Feb 28, 2025

Solana Drops to 4-Month Low as 11.2M SOL Unlock from FTX Looms

Solana’s price has plummeted to $131.89, hovering precariously close to its lowest level since October, as investors brace for a massive token unlock that threatens to flood the market with $1.3 billion worth of cryptocurrency. The upcoming release of 11.2 million SOL tokens from the FTX bankruptcy estate on March 1 has triggered a 27% price collapse over the past week alone.

The steep sell-off accelerated yesterday with another 6.5% drop as traders positioned themselves ahead of the unlock event. FTX, once a major backer of the Solana ecosystem before its spectacular collapse in 2022, has been systematically liquidating crypto assets to repay creditors. This looming supply injection comes at a particularly vulnerable moment for Solana, which has already shed more than 50% of its value since reaching an all-time high of $295 in January.

Solana prices of the past one year. Source: CoinMarketCap

The FTX bankruptcy estate has already sold 41 million SOL tokens to institutional buyers including Galaxy Digital, Pantera Capital, and Figure. These controlled sales have absorbed significant supply without crashing the market. However, the upcoming March 1 unlock represents the largest single release yet, raising questions about whether similar institutional demand exists to cushion the impact.

“The timing couldn’t be worse for Solana,” noted a crypto market analyst familiar with the liquidation process. “We’re seeing a perfect storm of selling pressure from the FTX estate combined with a broader retreat from risk assets across the crypto sector.”

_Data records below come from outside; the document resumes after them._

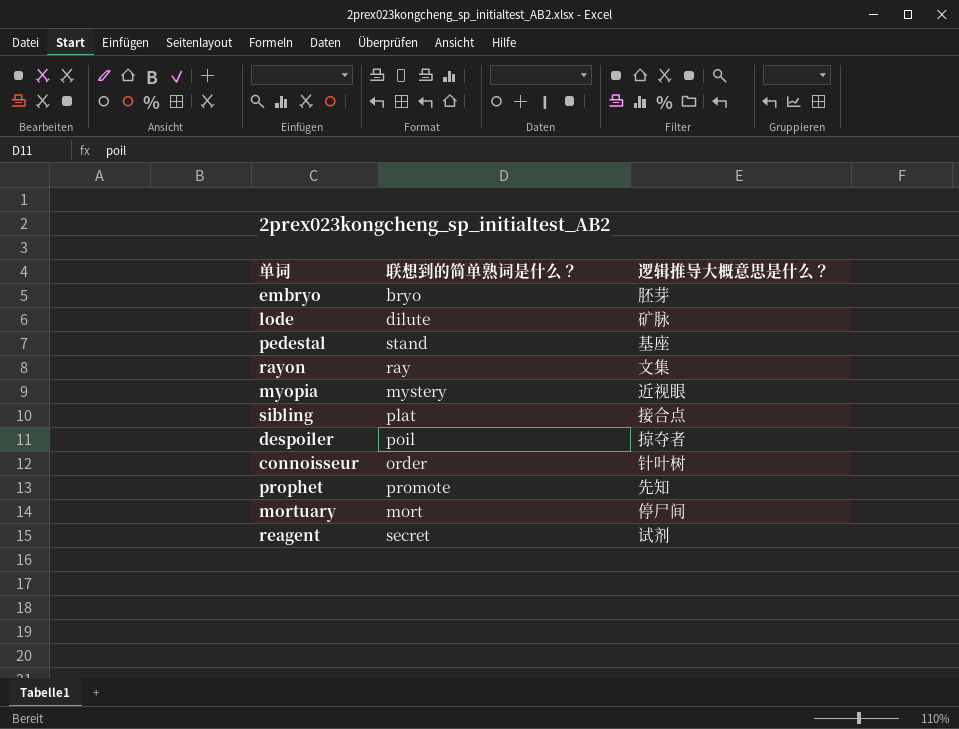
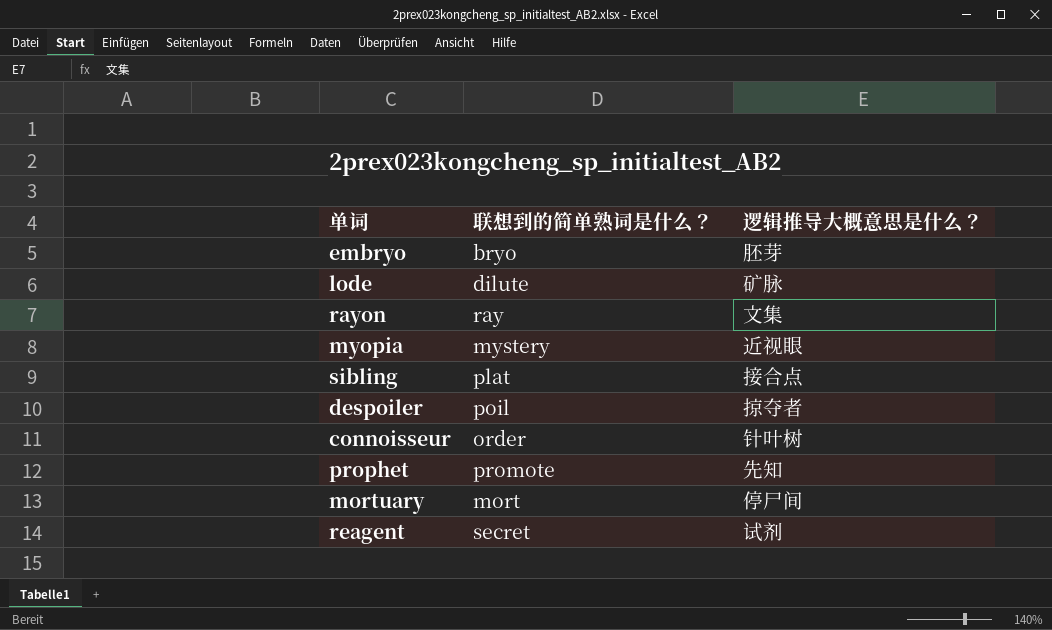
row pedestal: stand | 基座 -> none

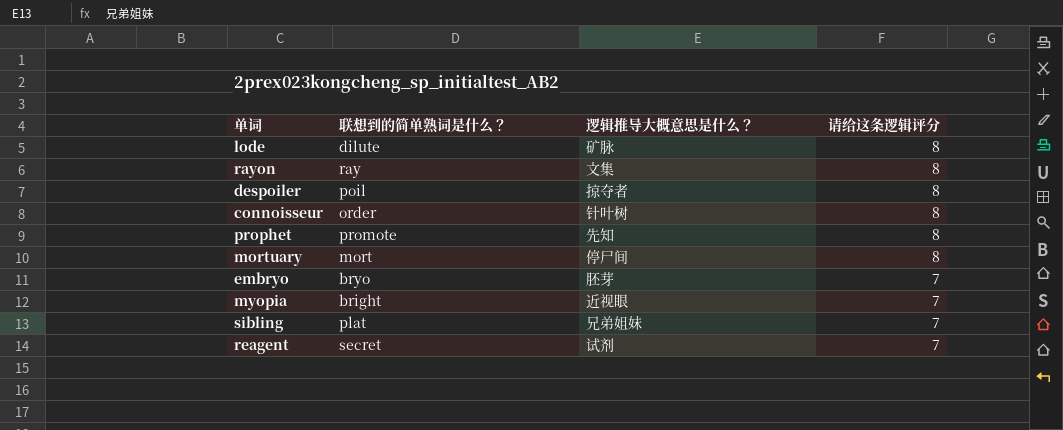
row order: none -> 请给这条逻辑评分 descending
column 请给这条逻辑评分 | position: none -> 4
myopia | 联想到的简单熟词是什么？: mystery -> bright
sibling | 逻辑推导大概意思是什么？: 接合点 -> 兄弟姐妹

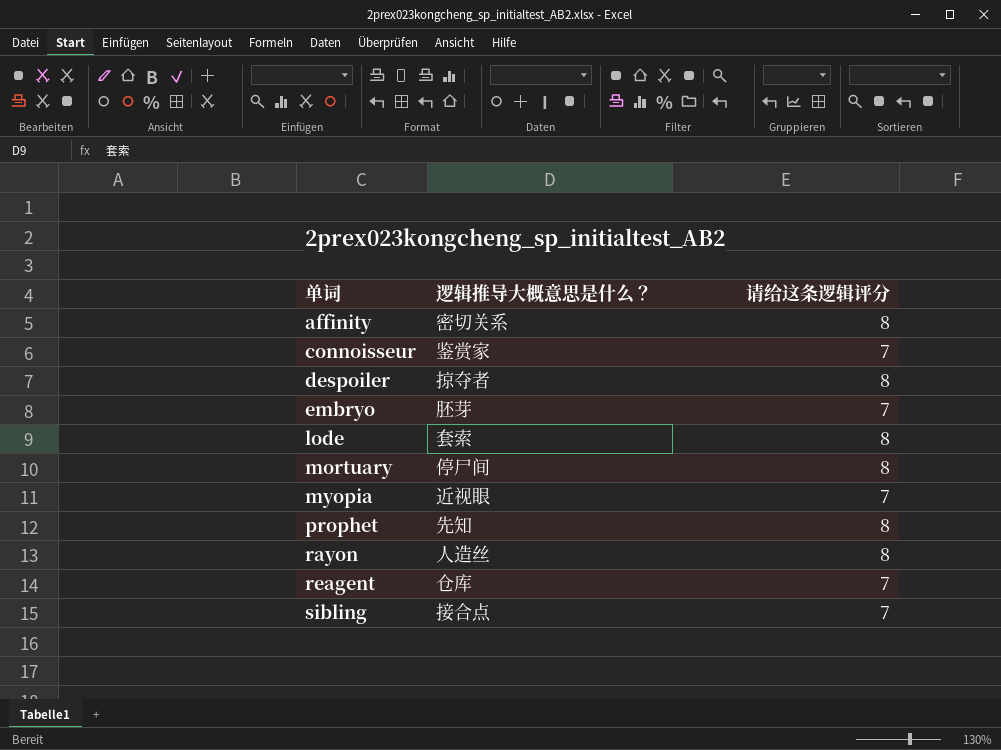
row order: 请给这条逻辑评分 descending -> 单词 ascending
column 联想到的简单熟词是什么？ | position: 2 -> none
row affinity: none -> 密切关系 | 8
connoisseur | 逻辑推导大概意思是什么？: 针叶树 -> 鉴赏家
connoisseur | 请给这条逻辑评分: 8 -> 7
lode | 逻辑推导大概意思是什么？: 矿脉 -> 套索
rayon | 逻辑推导大概意思是什么？: 文集 -> 人造丝
reagent | 逻辑推导大概意思是什么？: 试剂 -> 仓库
sibling | 逻辑推导大概意思是什么？: 兄弟姐妹 -> 接合点

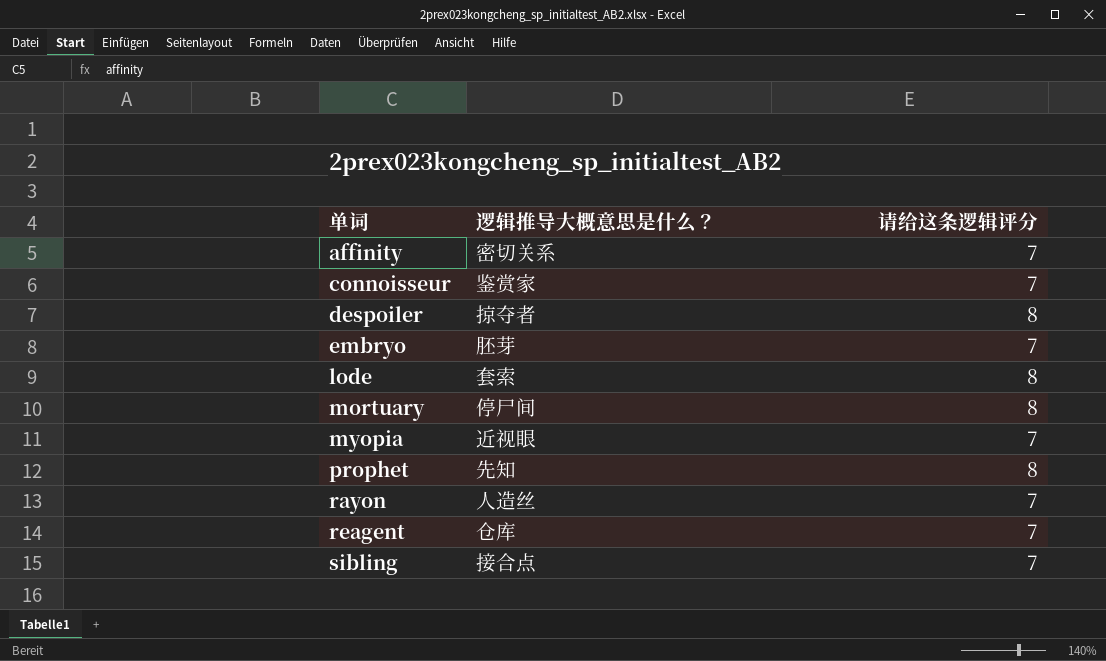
affinity | 请给这条逻辑评分: 8 -> 7
rayon | 请给这条逻辑评分: 8 -> 7

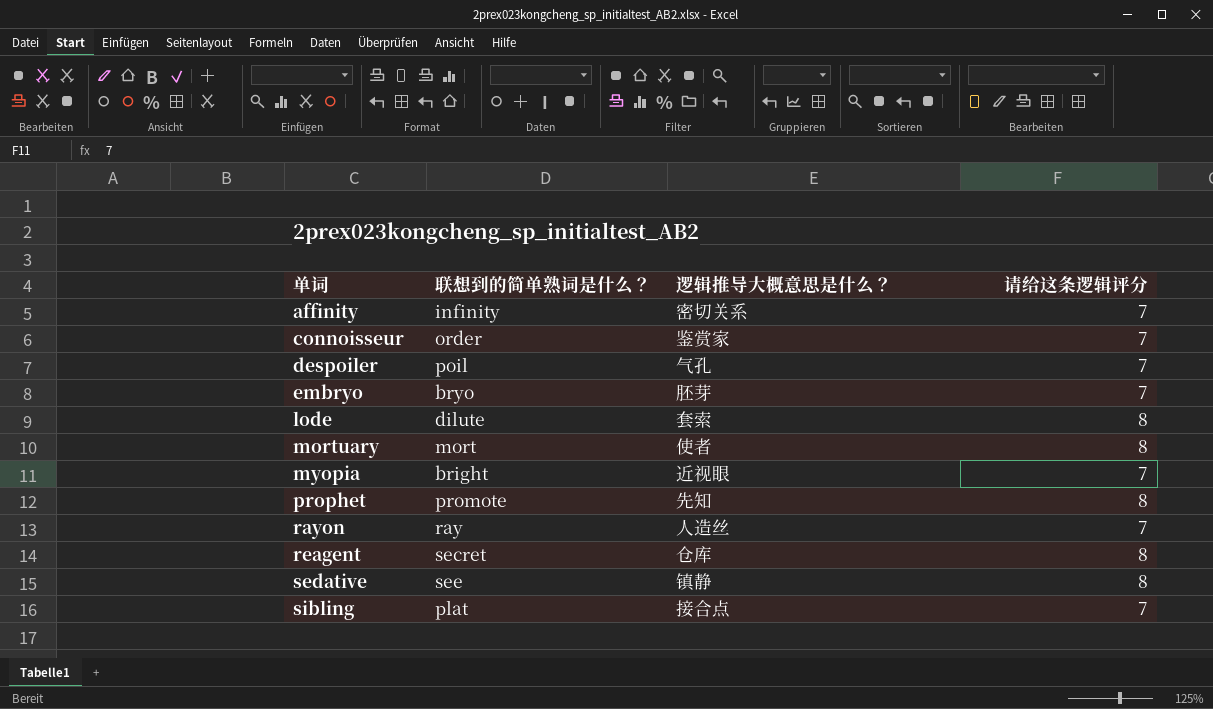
column 联想到的简单熟词是什么？ | position: none -> 2
despoiler | 逻辑推导大概意思是什么？: 掠夺者 -> 气孔
despoiler | 请给这条逻辑评分: 8 -> 7
mortuary | 逻辑推导大概意思是什么？: 停尸间 -> 使者
reagent | 请给这条逻辑评分: 7 -> 8
row sedative: none -> see | 镇静 | 8

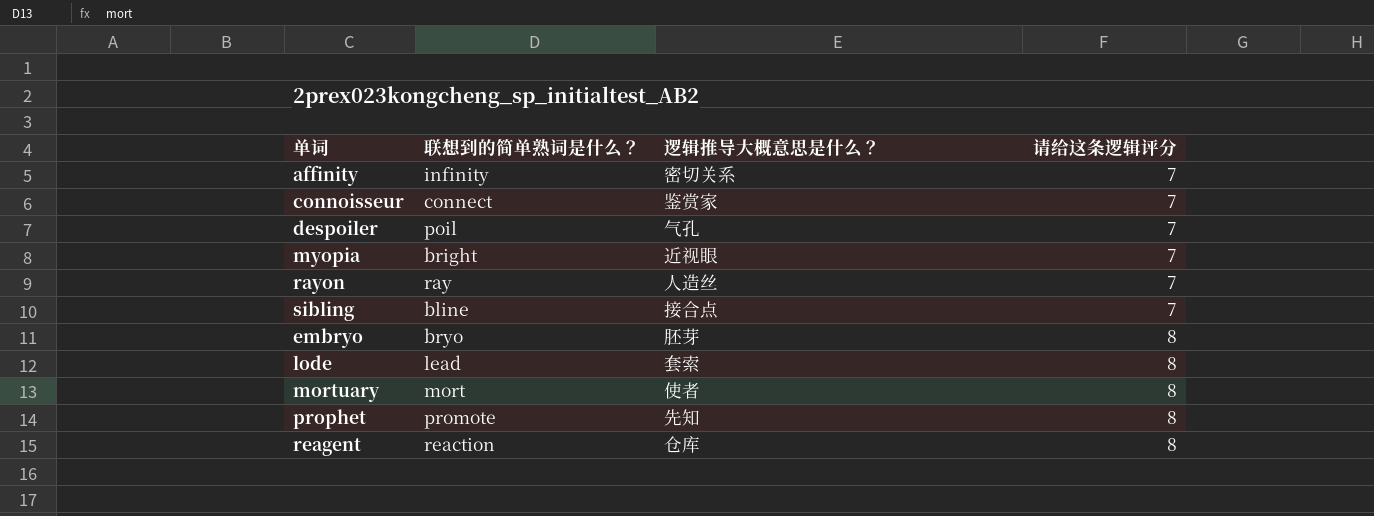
row order: 单词 ascending -> 请给这条逻辑评分 ascending
row sedative: see | 镇静 | 8 -> none
connoisseur | 联想到的简单熟词是什么？: order -> connect
sibling | 联想到的简单熟词是什么？: plat -> bline
embryo | 请给这条逻辑评分: 7 -> 8
lode | 联想到的简单熟词是什么？: dilute -> lead
reagent | 联想到的简单熟词是什么？: secret -> reaction

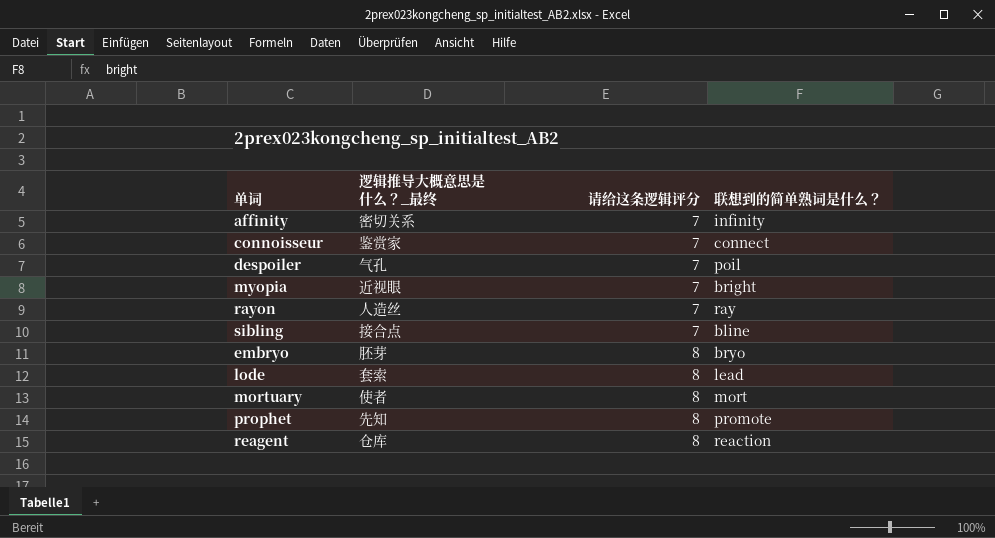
column name: 逻辑推导大概意思是什么？ -> 逻辑推导大概意思是什么？_最终
column 联想到的简单熟词是什么？ | position: 2 -> 4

Technical indicators paint a troubling picture for SOL holders. The cryptocurrency broke below the crucial support level of $127 earlier this week before recovering slightly to its current $130.89 position. The relative strength index sits at 23.92, indicating severely oversold conditions, though this metric alone hasn’t proven reliable for timing reversals in volatile crypto markets.

Ecosystem Activity Collapses as Memecoin Frenzy Fades

Solana’s decline extends beyond price action into fundamental network metrics. The blockchain’s total value locked (TVL) in decentralized finance applications has cratered from $12 billion in mid-January to $6.8 billion as of February 28, according to DeFiLlama data. This 43% drop signals a rapid exodus of capital from the ecosystem.

Much of this decline coincides with waning interest in memecoins, which previously drove massive transaction volumes on Solana. Pump.fun, the network’s primary memecoin trading platform, has witnessed a 94% collapse in daily trading volume from $89.5 million on February 25 to just $5.03 million the following day. The platform had previously generated $577 million in fees from the trading of over 8.1 million minted tokens.

“Solana’s recent success was heavily tied to memecoin activity,” explained a blockchain researcher tracking on-chain metrics. “As that speculative frenzy cools, we’re seeing a reset in both network usage and token price.”

The sharp decline has extended to futures markets as well. According to Coinglass data, open interest in Solana futures contracts has halved from $7.4 billion in mid-January to $3.7 billion, indicating mass liquidations of leveraged positions and a significant reduction in speculative interest.

Institutional Developments Offer Distant Hope

Despite the immediate selling pressure, some institutional developments might provide longer-term support. Asset management giants VanEck and Franklin Templeton have filed applications for Solana exchange-traded funds (ETFs), potentially opening the door to significant mainstream investment.

However, these regulatory approvals remain speculative and could take months or even years based on the SEC’s historical timeline for cryptocurrency ETF applications. The recent approval of Bitcoin ETFs took over a decade of applications before finally receiving regulatory greenlight.

For short-term traders, key technical levels are in sharp focus. If Solana fails to maintain support at $130, analysts project potential drops to the $110-$100 range before finding meaningful buyer interest. Conversely, reclaiming the $150-$166 range would signal a potential trend reversal.